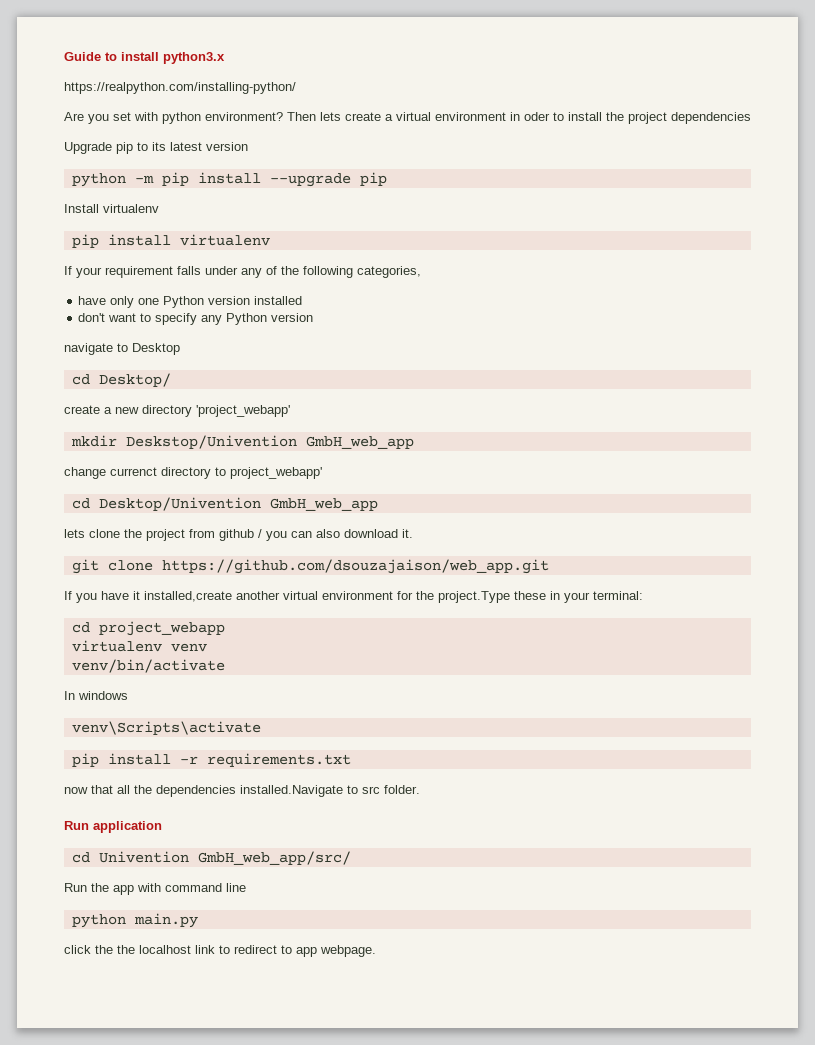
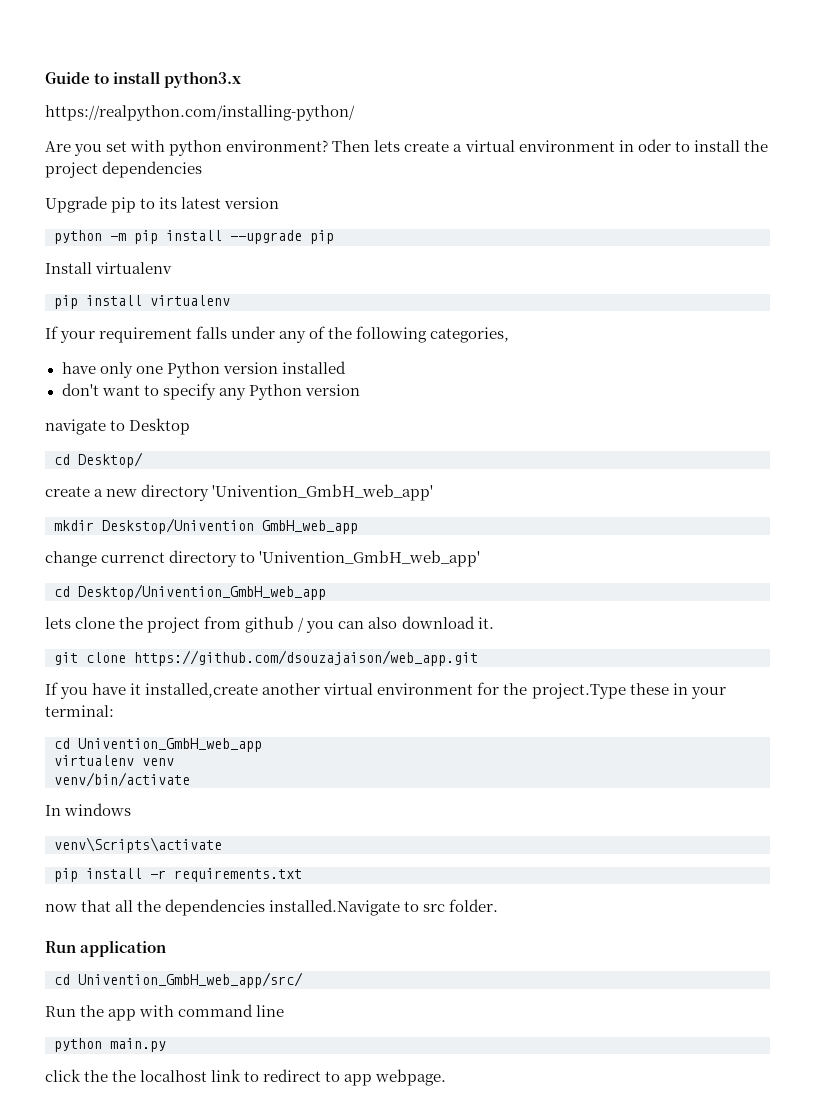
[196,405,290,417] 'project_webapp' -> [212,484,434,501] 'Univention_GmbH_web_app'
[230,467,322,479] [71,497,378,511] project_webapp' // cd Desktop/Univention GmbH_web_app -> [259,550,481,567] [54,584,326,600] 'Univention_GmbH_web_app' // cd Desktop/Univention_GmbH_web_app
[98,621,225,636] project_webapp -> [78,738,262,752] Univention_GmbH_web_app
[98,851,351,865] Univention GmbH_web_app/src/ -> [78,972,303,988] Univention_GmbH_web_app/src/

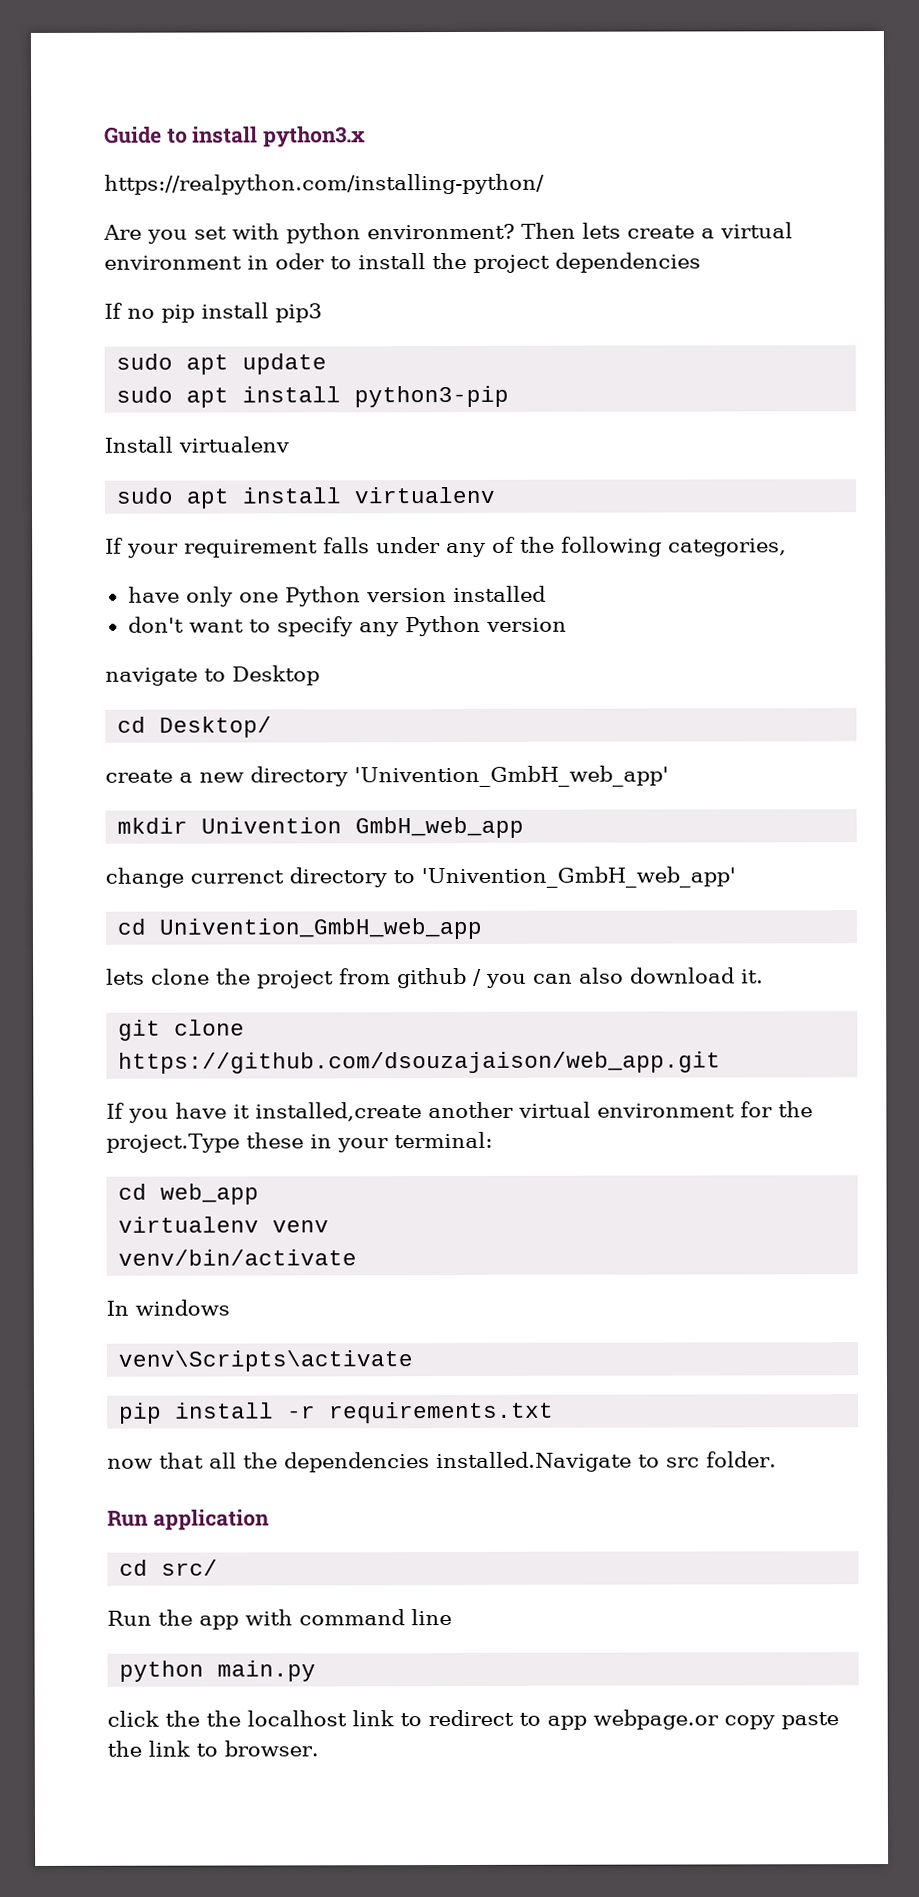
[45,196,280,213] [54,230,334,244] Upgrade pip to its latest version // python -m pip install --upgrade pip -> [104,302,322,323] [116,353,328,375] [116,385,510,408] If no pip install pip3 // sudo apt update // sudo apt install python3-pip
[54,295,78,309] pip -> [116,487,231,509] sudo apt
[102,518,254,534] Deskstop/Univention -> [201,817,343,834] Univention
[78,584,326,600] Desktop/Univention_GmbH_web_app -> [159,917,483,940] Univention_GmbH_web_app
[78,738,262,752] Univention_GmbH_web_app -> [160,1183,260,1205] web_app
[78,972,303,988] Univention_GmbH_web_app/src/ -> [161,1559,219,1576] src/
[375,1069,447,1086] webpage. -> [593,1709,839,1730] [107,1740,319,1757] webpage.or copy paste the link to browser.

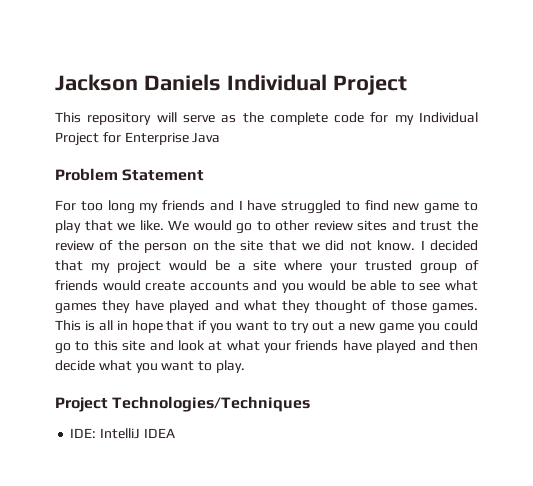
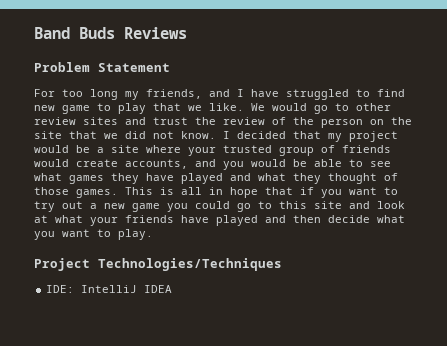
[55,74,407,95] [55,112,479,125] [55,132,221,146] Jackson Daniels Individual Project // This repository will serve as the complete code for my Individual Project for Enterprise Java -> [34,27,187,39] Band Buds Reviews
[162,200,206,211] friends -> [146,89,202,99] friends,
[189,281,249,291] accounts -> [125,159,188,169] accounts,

+ + + + + + +

◆ Your goal ◆
Each line of the data that includes "Desktop" counts once; say how many there are, giving nothing but the number.

◆ Task response ◆
2